§ About this task
Where the line with "- The enabling" appears below, start writing out lines exactly, and finish with the line with "As these information", which is included; write out nothing else.

§ Supplied entries
__________
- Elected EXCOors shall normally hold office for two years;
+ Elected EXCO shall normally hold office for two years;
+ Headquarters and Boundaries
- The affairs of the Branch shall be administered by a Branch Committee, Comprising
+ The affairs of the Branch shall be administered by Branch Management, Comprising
__________
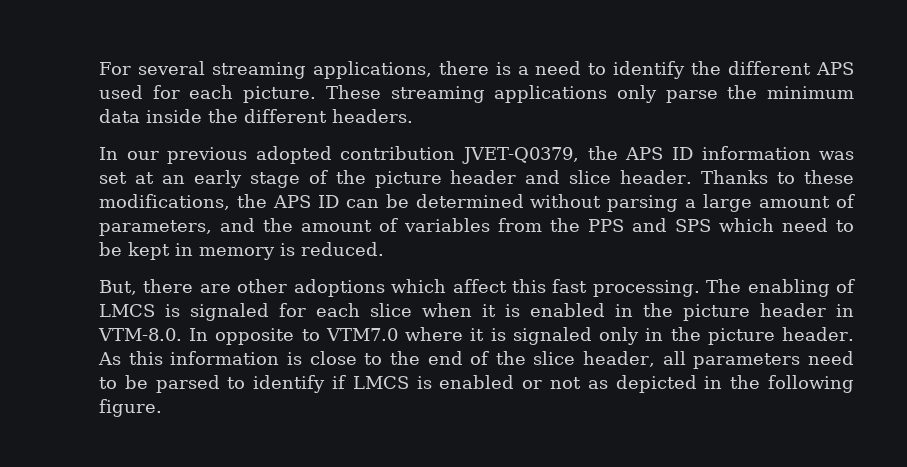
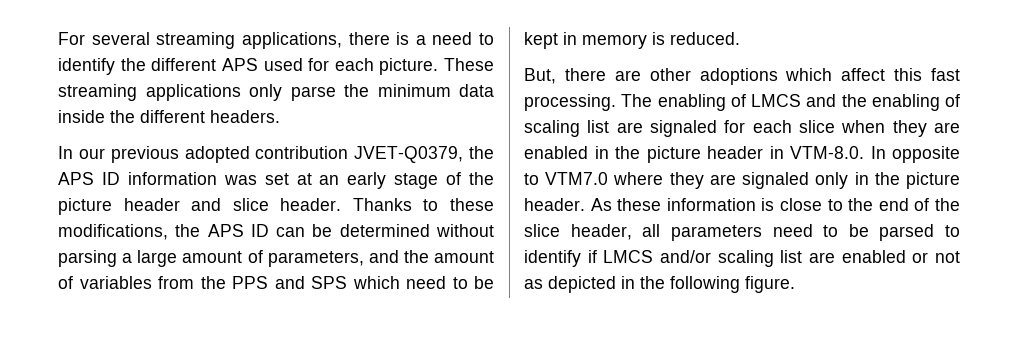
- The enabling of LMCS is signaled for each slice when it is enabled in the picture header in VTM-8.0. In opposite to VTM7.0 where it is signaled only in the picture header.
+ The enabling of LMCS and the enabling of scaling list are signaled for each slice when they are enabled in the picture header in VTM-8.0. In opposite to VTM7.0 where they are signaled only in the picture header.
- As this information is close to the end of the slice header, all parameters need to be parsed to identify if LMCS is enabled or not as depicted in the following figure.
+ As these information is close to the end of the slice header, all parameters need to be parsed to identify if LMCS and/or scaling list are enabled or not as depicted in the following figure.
__________
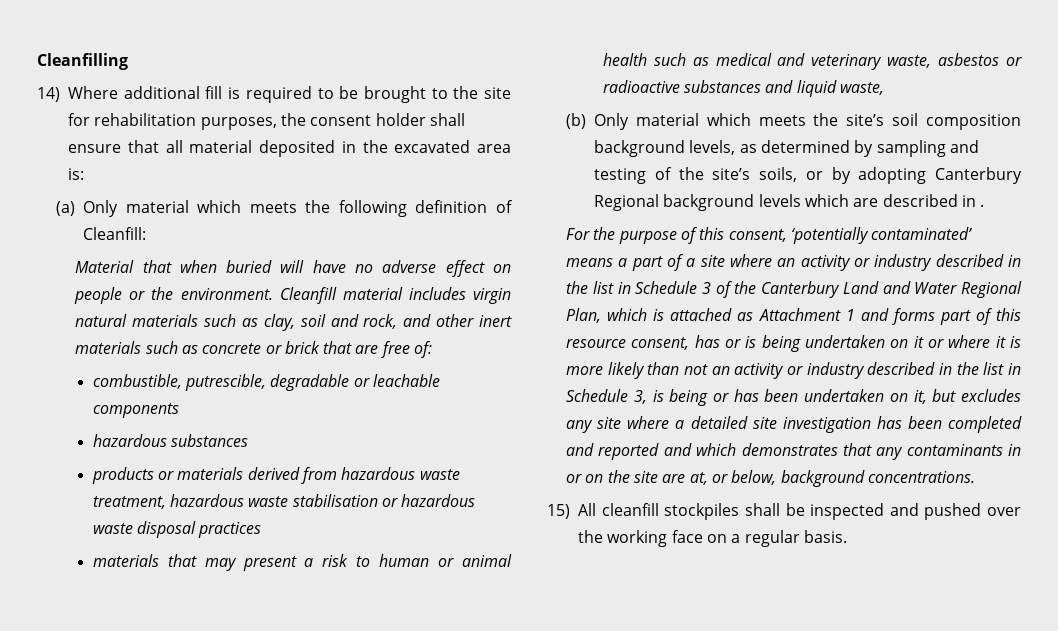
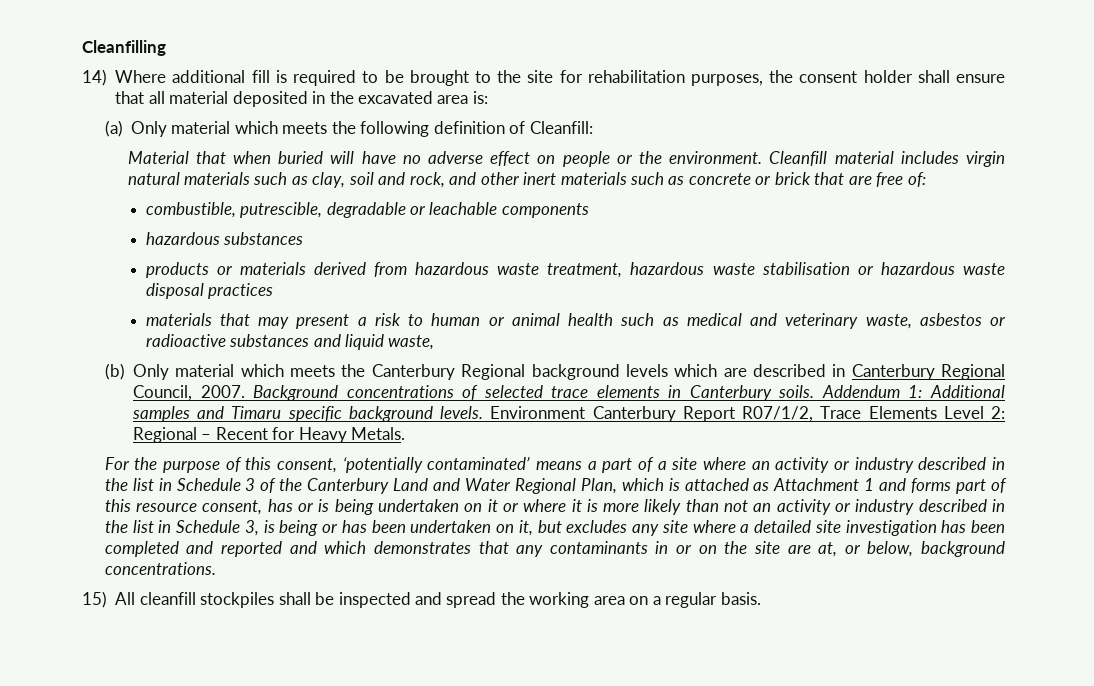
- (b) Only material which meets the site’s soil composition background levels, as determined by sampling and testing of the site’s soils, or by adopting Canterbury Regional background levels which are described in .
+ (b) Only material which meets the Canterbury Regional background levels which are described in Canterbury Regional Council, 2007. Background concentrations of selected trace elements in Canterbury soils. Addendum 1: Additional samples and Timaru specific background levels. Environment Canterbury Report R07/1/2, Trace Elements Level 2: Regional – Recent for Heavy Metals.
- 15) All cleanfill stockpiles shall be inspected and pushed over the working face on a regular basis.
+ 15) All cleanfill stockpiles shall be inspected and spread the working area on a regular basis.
__________
§ Solution to this task
- The enabling of LMCS is signaled for each slice when it is enabled in the picture header in VTM-8.0. In opposite to VTM7.0 where it is signaled only in the picture header.
+ The enabling of LMCS and the enabling of scaling list are signaled for each slice when they are enabled in the picture header in VTM-8.0. In opposite to VTM7.0 where they are signaled only in the picture header.
- As this information is close to the end of the slice header, all parameters need to be parsed to identify if LMCS is enabled or not as depicted in the following figure.
+ As these information is close to the end of the slice header, all parameters need to be parsed to identify if LMCS and/or scaling list are enabled or not as depicted in the following figure.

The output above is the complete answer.